▶ **What to do**
Copy out the lines beginning with the one that contains "-> <div> <div>发" and ending with the last line below, exactly as they stand. Pictures are not copied.

▶ **Excerpted records**
--------------------------------

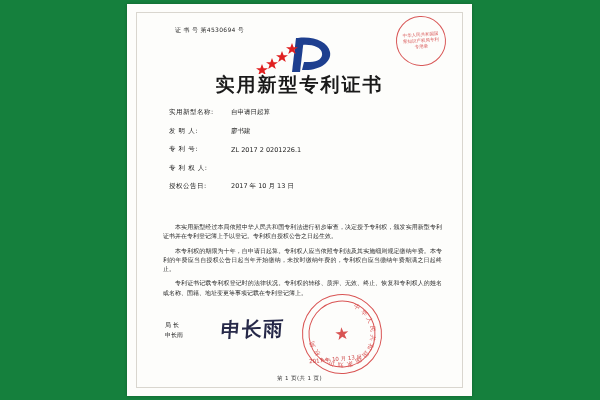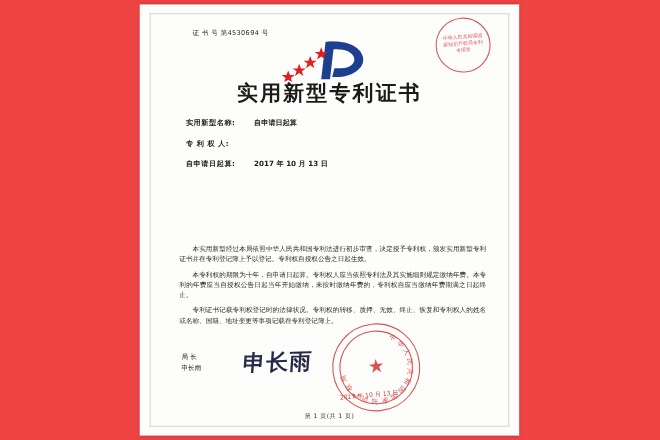"实用新型专利证书" #page { background: #ef4444 -> #15803d }
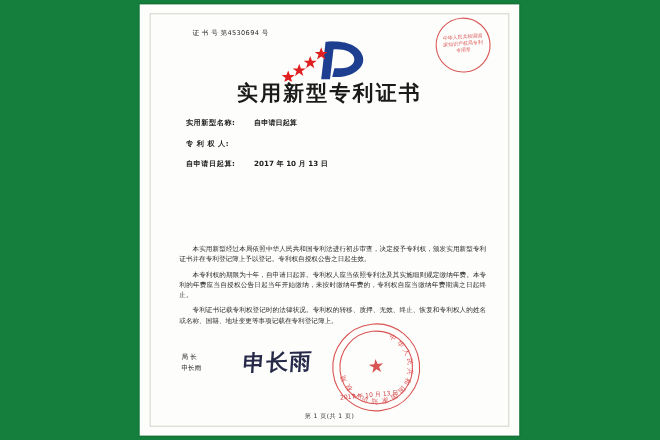"实用新型名称:" .field-row { font-weight: bold -> none }
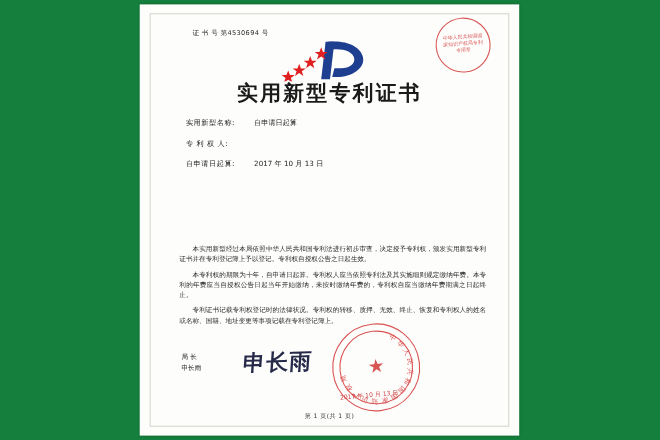"发 明 人:" div.field-row { html: none -> <div> <div>发 明 人:</div> <div>廖书建</div> </div> }
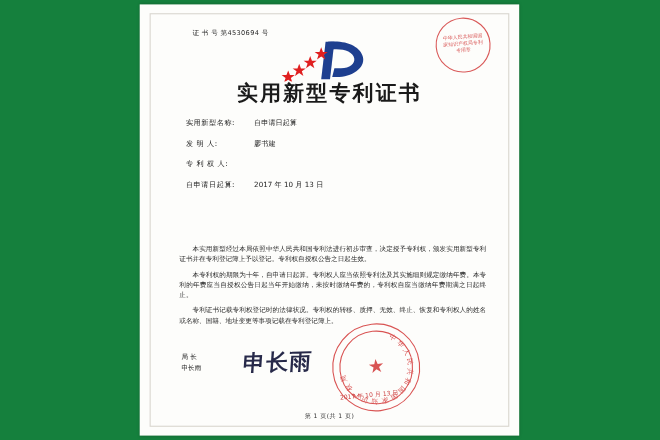"专 利 号:" div.field-row { html: none -> <div> <div>专 利 号:</div> <div>ZL 2017 2 0201226.1</div> </div> }
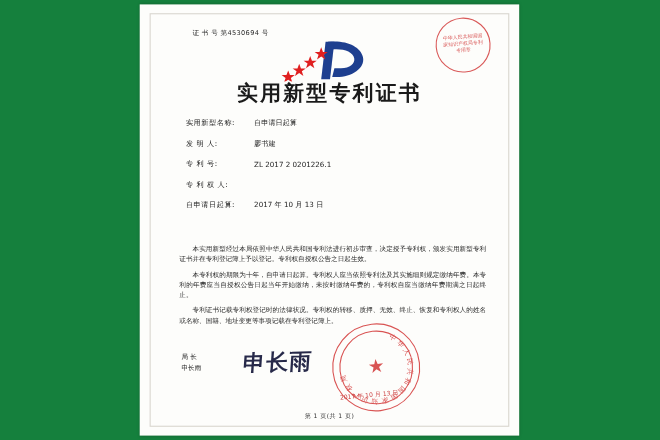"自申请日起算:" div.field-label { text: 自申请日起算 -> 授权公告日 }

--------------------------------

▶ **Output below**
"发 明 人:" div.field-row { html: none -> <div> <div>发 明 人:</div> <div>廖书建</div> </div> }
"专 利 号:" div.field-row { html: none -> <div> <div>专 利 号:</div> <div>ZL 2017 2 0201226.1</div> </div> }
"自申请日起算:" div.field-label { text: 自申请日起算 -> 授权公告日 }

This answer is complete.